Segment Start: GIVEN RECORDS
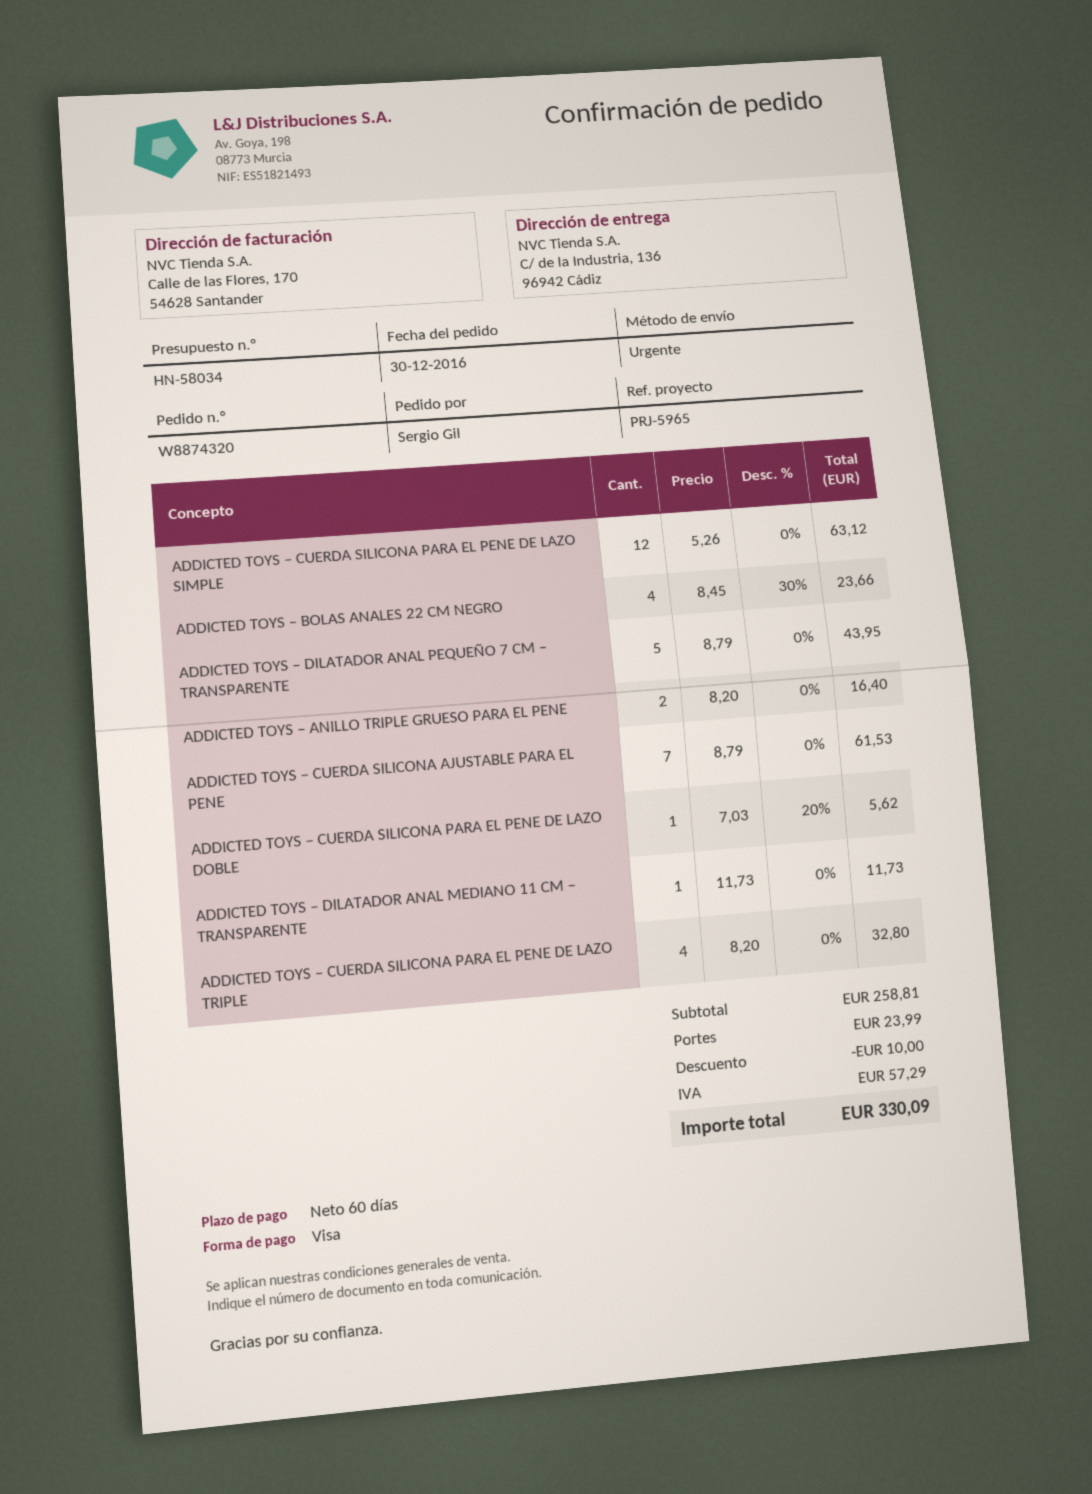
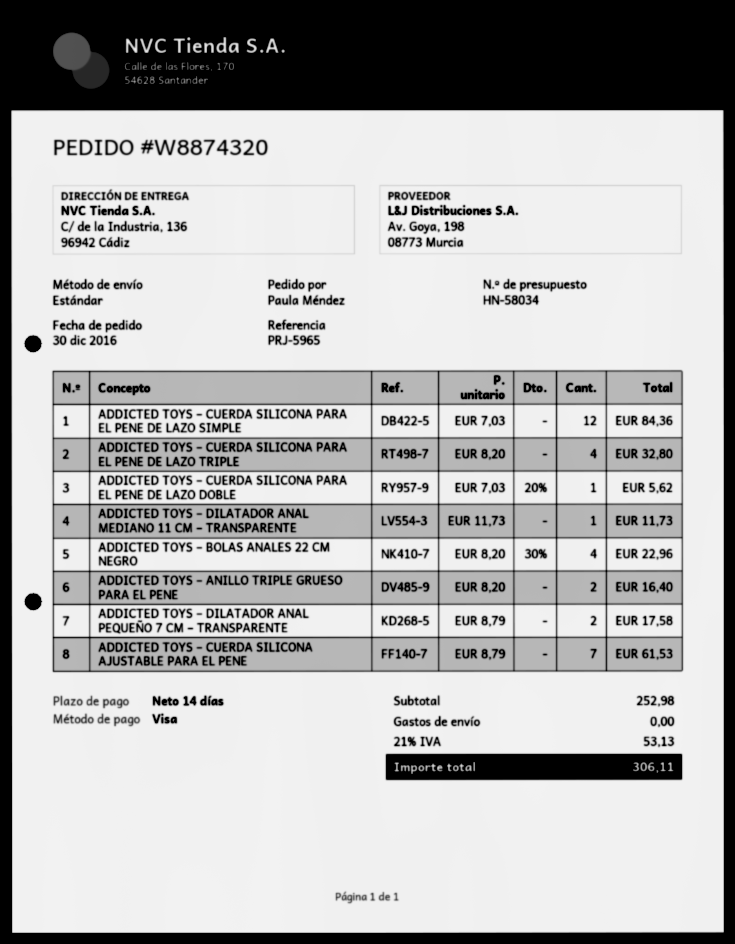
payment terms: 60 days -> 14 days
ordered by: Sergio Gil -> Paula Méndez
shipping method: express -> standard
ADDICTED TOYS – CUERDA SILICONA PARA EL PENE DE LAZO SIMPLE: 12 x 5.26 = 63.12 -> 12 x 7.03 = 84.36
ADDICTED TOYS – BOLAS ANALES 22 CM NEGRO: 4 x 8.45 - 30% = 23.66 -> 4 x 8.20 - 30% = 22.96
ADDICTED TOYS – DILATADOR ANAL PEQUEÑO 7 CM – TRANSPARENTE: 5 x 8.79 = 43.95 -> 2 x 8.79 = 17.58
subtotal: 258.81 -> 252.98
discount: 10.00 -> none
shipping: 23.99 -> 0.00
tax: 57.29 -> 53.13
total: 330.09 -> 306.11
Segment End: GIVEN RECORDS
The answer is the complete set of records, copied exactly, with pictures omitted.

payment terms: 60 days -> 14 days
ordered by: Sergio Gil -> Paula Méndez
shipping method: express -> standard
ADDICTED TOYS – CUERDA SILICONA PARA EL PENE DE LAZO SIMPLE: 12 x 5.26 = 63.12 -> 12 x 7.03 = 84.36
ADDICTED TOYS – BOLAS ANALES 22 CM NEGRO: 4 x 8.45 - 30% = 23.66 -> 4 x 8.20 - 30% = 22.96
ADDICTED TOYS – DILATADOR ANAL PEQUEÑO 7 CM – TRANSPARENTE: 5 x 8.79 = 43.95 -> 2 x 8.79 = 17.58
subtotal: 258.81 -> 252.98
discount: 10.00 -> none
shipping: 23.99 -> 0.00
tax: 57.29 -> 53.13
total: 330.09 -> 306.11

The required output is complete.